Sudden heat pushes Ontario's electricity prices sky high

Fred Vallance-Jones
Hamilton Spectator
June 12, 2002

 The price of electricity reached unprecedented heights yesterday as unexpectedly hot and sticky weather in southern Ontario boosted demand for air conditioning. For an hour late yesterday morning, the provincial power price hit 70 cents a kilowatt hour, more than 20 times the averages seen until then.

While the spike will end up buried in the average price that consumers not on fixed price contracts pay, experts say it is an important sign of how the new Ontario power market works. When demand is up, you pay more.

In this case, the hot weather combined with losses of expected generation capacity.

Under Ontario’s pricing system, generators make offers to sell power, and the Independent Electricity Market Operator accepts them, starting with the lowest-priced offer. The IMO continues to accept offers until the demand has been satisfied. All generators are then paid the highest, or last, price accepted, no matter what price they initially offered.

The cycle repeats every five minutes and the price is averaged every hour.

Ted Gruetzner, a spokesman for the IMO, says yesterday’s spike happened after the agency temporarily exhausted its pool of reserve power.

The IMO then had to go back out into the open market, and accept some sky-high offers. They pushed the hourly average up to 70 cents a kilowatt hour between 10 and 11 a.m.

The IMO says the peak is exactly what consumers should expect when demand for air-conditioned relief starts pushing demand toward seasonal peaks. Provincewide demand peaked at a little more than 22,600 megawatts yesterday.
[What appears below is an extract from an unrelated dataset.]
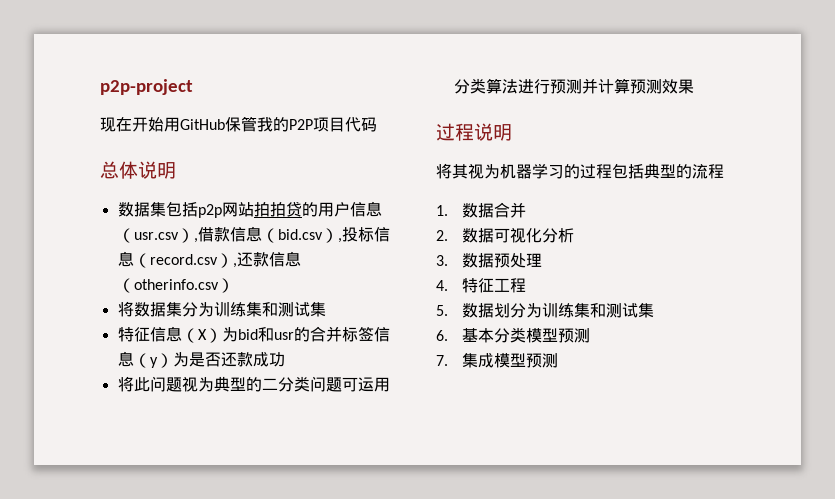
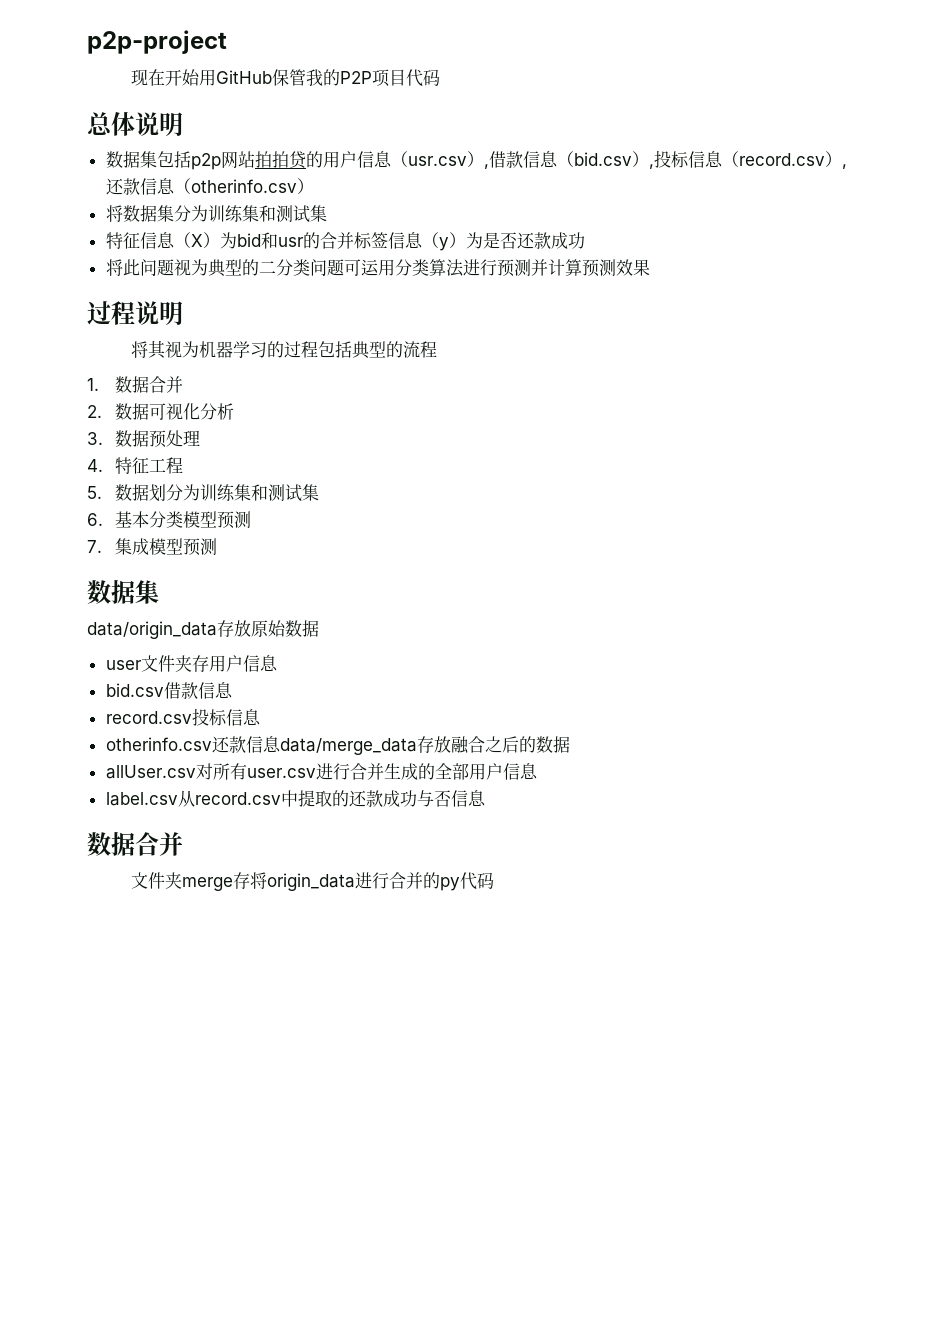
(559, 360) none -> [87,580,159,604] [87,620,319,639] [105,655,278,672] [105,682,233,699] [105,708,261,726] [105,736,570,755] [105,763,538,780] [105,790,486,807] [87,832,183,856] [130,872,494,891] // 数据集 // data/origin_data存放原始数据 // user文件夹存用户信息 // bid.csv借款信息 // record.csv投标信息 // otherinfo.csv还款信息data/merge_data存放融合之后的数据 // allUser.csv对所有user.csv进行合并生成的全部用户信息 // label.csv从record.csv中提取的还款成功与否信息 // 数据合并 // 文件夹merge存将origin_data进行合并的py代码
The record peak, last August, exceeded 25,000 megawatts.

Nonetheless, the price spike became fodder for the NDP during question period at Queen’s Park.

NDP leader Howard Hampton has been warning for months of higher prices and, potentially, blackouts in the new competitive market that debuted May 1. Again yesterday he warned of business and school shutdowns, and midnight surgery, as large power consumers try to avoid daytime price peaks.
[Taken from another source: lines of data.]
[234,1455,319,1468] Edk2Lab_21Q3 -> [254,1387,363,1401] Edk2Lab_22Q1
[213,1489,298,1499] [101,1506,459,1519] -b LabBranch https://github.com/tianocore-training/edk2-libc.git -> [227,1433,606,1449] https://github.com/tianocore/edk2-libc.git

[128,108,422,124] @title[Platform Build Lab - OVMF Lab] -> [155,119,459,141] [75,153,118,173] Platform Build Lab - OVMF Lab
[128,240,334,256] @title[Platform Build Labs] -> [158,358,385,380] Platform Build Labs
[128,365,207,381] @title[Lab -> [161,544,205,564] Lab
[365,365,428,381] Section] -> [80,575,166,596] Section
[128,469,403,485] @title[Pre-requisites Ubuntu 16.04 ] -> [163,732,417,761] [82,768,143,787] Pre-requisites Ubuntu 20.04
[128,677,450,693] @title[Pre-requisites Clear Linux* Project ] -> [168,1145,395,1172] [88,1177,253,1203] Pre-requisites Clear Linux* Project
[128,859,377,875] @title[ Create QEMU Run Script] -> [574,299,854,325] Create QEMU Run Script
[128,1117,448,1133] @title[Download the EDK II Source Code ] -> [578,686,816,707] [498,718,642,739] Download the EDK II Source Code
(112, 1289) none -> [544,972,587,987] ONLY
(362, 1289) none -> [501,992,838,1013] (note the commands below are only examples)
Premier Ernie Eves dismissed the criticism, pointing out that ordinary consumers pay an average price, and that Ontario Power Generation (OPG) will pay rebates on its share of generation capacity when the average price rises about 3.8 cents a kilowatt hour.

At the end of the day, the exact amount that consumers pay will depend on whether the price moves into a higher zone on a sustained basis. After yesterday’s peak, the power price settled into the six- to eight-cent range for the rest of the day, well above typical levels until then.
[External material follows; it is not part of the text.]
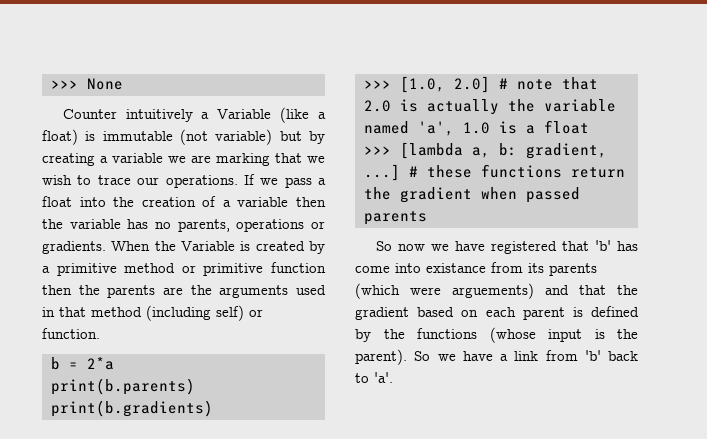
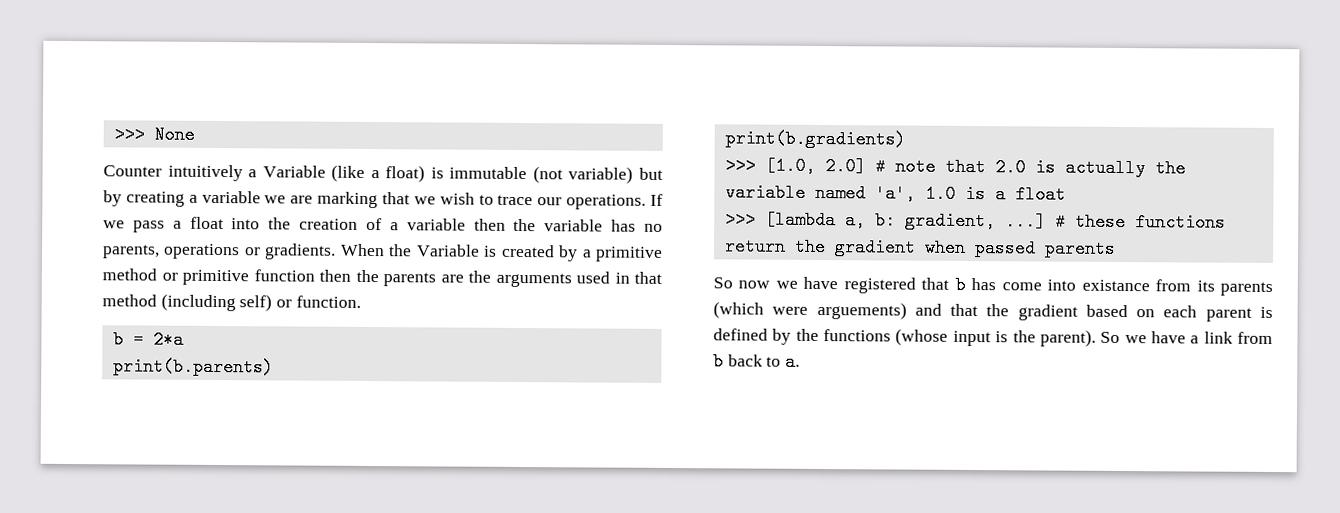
[594,240,611,251] 'b' -> [954,275,966,294] b
[584,350,601,361] 'b' -> [713,352,724,371] b
[374,372,393,383] 'a'. -> [785,352,801,371] a.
Tom Adams, head of the lobby and watchdog group Energy Probe, says consumers could see average prices of eight to 10 cents a kilowatt hour this summer because of continued delays in the restart of the mothballed Pickering A nuclear reactor. It’s not expected back in service until the end of the year at least, leaving a big hole in OPG’s generation capacity just when it is needed.

IMO says consumers can help themselves by switching off fans, and turning up the thermostat on their air conditioners during high demand periods.